##### MATERIAL TO PROCESS

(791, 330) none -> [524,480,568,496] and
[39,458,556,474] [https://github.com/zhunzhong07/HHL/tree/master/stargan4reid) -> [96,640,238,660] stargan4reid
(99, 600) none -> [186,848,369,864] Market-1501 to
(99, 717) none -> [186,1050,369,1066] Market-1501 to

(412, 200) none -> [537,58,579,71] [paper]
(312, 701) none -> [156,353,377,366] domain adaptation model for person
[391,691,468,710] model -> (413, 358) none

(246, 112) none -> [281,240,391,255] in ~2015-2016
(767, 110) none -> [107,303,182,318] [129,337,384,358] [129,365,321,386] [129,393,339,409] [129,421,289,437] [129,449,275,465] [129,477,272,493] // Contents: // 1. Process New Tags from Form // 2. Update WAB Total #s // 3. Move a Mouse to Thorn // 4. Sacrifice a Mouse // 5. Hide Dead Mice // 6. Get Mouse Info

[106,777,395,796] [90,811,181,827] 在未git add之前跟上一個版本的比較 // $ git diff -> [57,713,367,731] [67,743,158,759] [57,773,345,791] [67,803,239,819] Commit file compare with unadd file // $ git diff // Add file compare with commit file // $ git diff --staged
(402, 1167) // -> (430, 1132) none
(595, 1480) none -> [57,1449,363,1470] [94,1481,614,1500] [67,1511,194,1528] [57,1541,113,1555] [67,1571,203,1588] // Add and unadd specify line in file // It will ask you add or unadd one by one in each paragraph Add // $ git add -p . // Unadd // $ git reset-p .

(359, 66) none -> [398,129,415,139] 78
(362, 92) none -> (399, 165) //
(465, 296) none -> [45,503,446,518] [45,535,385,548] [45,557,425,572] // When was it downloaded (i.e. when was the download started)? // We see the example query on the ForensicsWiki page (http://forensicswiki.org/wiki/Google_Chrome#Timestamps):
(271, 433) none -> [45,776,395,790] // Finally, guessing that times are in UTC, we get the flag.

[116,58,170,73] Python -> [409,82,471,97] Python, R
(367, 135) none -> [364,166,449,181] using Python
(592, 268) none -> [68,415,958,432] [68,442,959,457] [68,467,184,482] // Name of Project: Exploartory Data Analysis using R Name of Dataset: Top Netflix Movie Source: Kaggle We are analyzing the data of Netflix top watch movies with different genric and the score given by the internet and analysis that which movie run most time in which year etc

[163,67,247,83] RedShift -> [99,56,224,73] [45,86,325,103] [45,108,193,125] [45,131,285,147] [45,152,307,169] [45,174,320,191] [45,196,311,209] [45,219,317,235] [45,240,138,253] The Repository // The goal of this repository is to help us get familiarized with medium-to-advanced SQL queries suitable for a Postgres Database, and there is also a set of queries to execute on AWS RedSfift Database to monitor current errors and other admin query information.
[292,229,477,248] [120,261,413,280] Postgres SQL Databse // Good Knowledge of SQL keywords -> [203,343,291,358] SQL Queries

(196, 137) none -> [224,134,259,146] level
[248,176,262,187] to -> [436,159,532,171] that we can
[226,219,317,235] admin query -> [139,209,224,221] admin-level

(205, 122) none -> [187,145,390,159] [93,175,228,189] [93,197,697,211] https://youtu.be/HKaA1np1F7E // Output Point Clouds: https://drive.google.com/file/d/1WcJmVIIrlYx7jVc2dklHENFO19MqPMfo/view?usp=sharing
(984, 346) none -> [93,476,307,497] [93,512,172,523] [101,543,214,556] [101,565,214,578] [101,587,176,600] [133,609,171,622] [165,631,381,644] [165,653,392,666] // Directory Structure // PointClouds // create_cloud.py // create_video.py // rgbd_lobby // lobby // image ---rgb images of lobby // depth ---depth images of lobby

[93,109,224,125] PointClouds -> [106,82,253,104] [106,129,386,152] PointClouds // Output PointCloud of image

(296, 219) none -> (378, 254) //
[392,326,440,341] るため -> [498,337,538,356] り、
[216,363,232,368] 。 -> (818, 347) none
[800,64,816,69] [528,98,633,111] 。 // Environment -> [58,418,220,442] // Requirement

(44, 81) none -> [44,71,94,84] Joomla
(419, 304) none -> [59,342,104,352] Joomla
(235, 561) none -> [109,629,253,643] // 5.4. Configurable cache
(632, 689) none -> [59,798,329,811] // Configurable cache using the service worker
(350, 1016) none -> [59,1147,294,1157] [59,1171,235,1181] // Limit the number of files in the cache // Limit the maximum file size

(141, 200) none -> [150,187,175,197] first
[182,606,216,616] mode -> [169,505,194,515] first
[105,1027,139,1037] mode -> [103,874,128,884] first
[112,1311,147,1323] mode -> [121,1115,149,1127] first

##########

— PROBLEM TO SOLVE —
Would you copy, unchanged, the stretch of the records above that begins at the line containing "(246, 112) none" and ends at the line containing "(402, 1167) // -> (430, 1132) none", and only that?

— RESPONSE FOR THIS EXERCISE —
(246, 112) none -> [281,240,391,255] in ~2015-2016
(767, 110) none -> [107,303,182,318] [129,337,384,358] [129,365,321,386] [129,393,339,409] [129,421,289,437] [129,449,275,465] [129,477,272,493] // Contents: // 1. Process New Tags from Form // 2. Update WAB Total #s // 3. Move a Mouse to Thorn // 4. Sacrifice a Mouse // 5. Hide Dead Mice // 6. Get Mouse Info

[106,777,395,796] [90,811,181,827] 在未git add之前跟上一個版本的比較 // $ git diff -> [57,713,367,731] [67,743,158,759] [57,773,345,791] [67,803,239,819] Commit file compare with unadd file // $ git diff // Add file compare with commit file // $ git diff --staged
(402, 1167) // -> (430, 1132) none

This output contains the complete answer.